◆ **WHAT YOU WILL DO**:
Copy the data below exactly, but not the pictures it contains.

Top of WORKING DATA

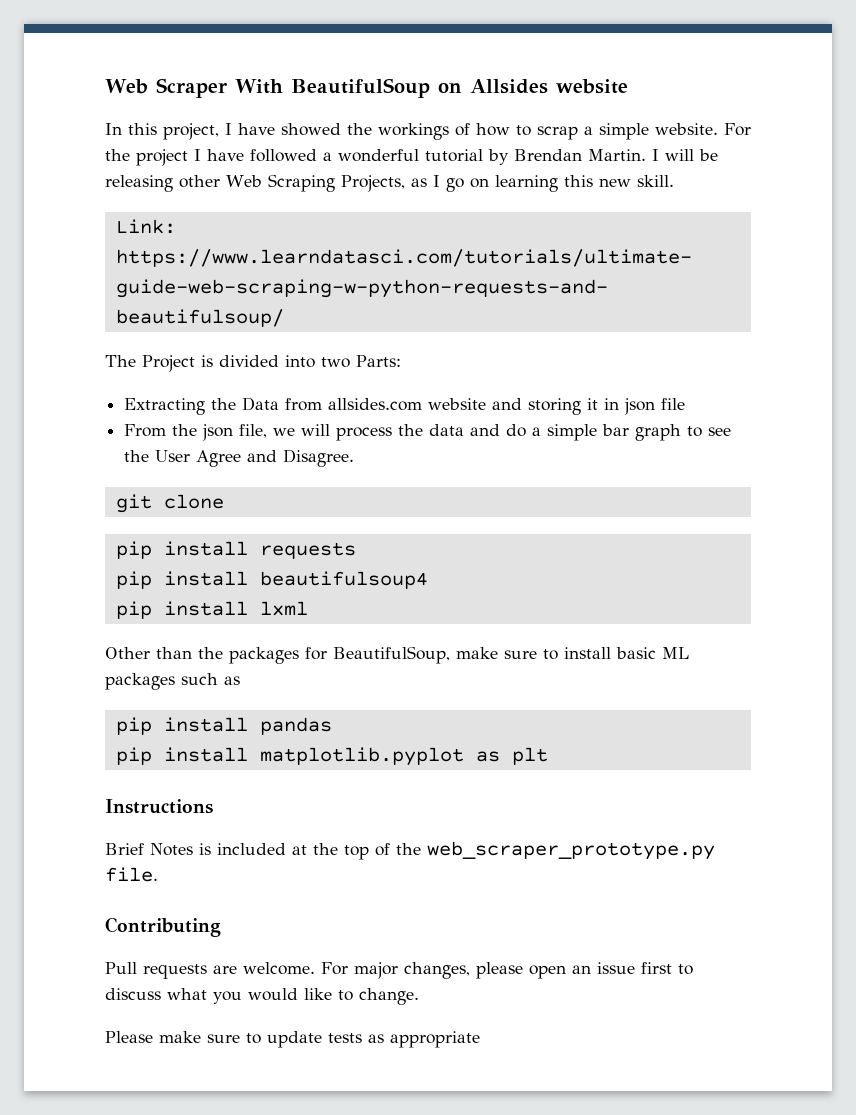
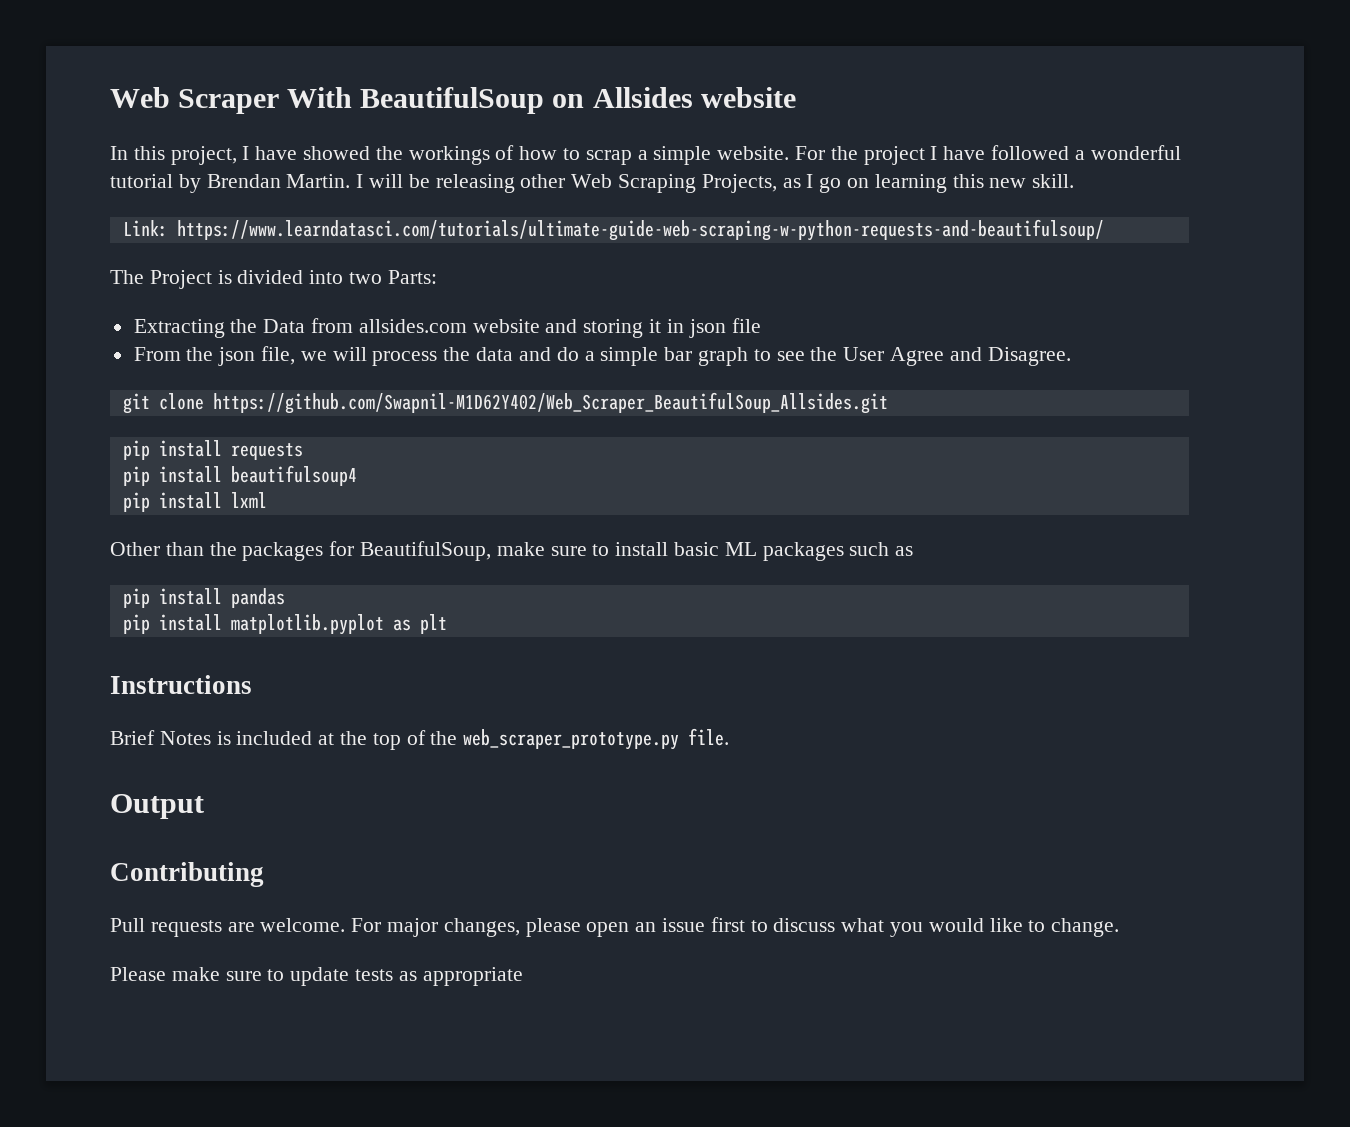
- git clone
+ git clone https://github.com/Swapnil-M1D62Y402/Web_Scraper_BeautifulSoup_Allsides.git
+ Output

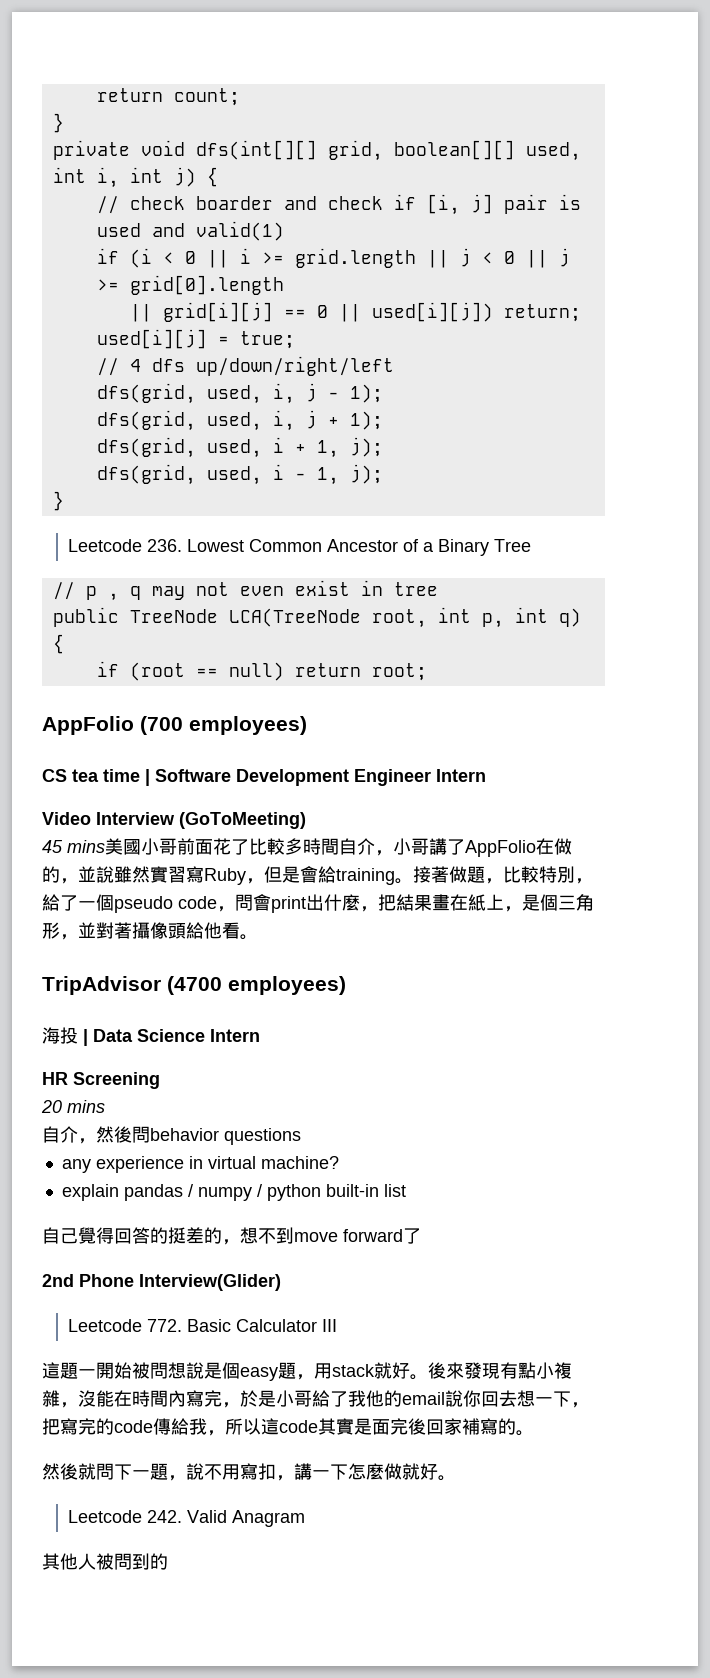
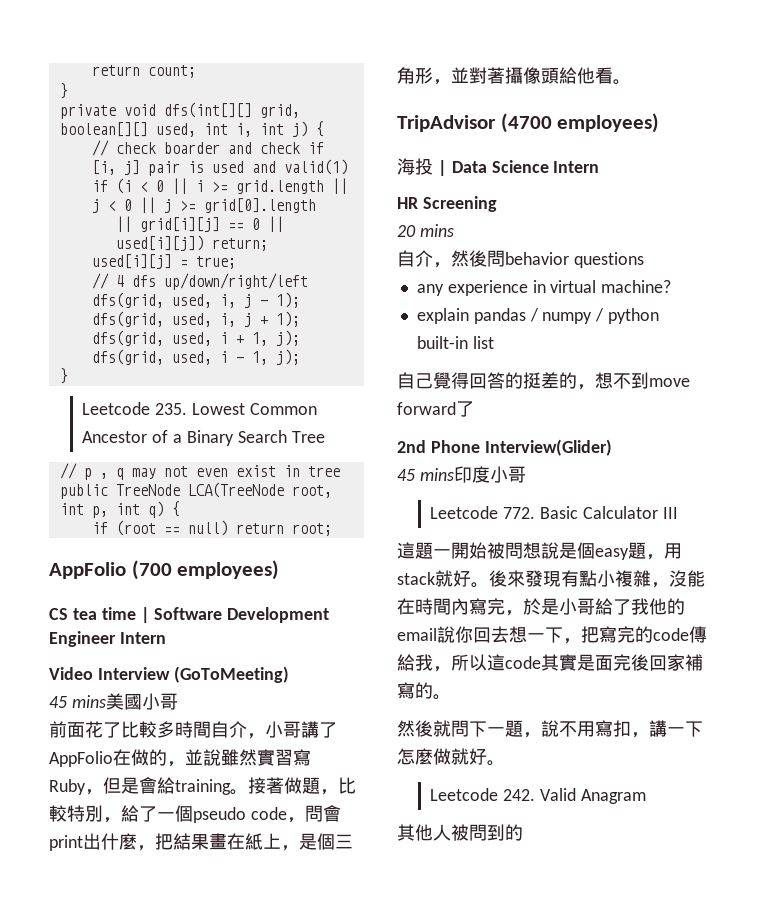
- Leetcode 236. Lowest Common Ancestor of a Binary Tree
+ Leetcode 235. Lowest Common Ancestor of a Binary Search Tree
- 45 mins美國小哥前面花了比較多時間自介，小哥講了AppFolio在做的，並說雖然實習寫Ruby，但是會給training。
+ 45 mins美國小哥
+ 前面花了比較多時間自介，小哥講了AppFolio在做的，並說雖然實習寫Ruby，但是會給training。
+ 45 mins印度小哥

Bottom of WORKING DATA

◆ **TASK ANSWER**:
- git clone
+ git clone https://github.com/Swapnil-M1D62Y402/Web_Scraper_BeautifulSoup_Allsides.git
+ Output

- Leetcode 236. Lowest Common Ancestor of a Binary Tree
+ Leetcode 235. Lowest Common Ancestor of a Binary Search Tree
- 45 mins美國小哥前面花了比較多時間自介，小哥講了AppFolio在做的，並說雖然實習寫Ruby，但是會給training。
+ 45 mins美國小哥
+ 前面花了比較多時間自介，小哥講了AppFolio在做的，並說雖然實習寫Ruby，但是會給training。
+ 45 mins印度小哥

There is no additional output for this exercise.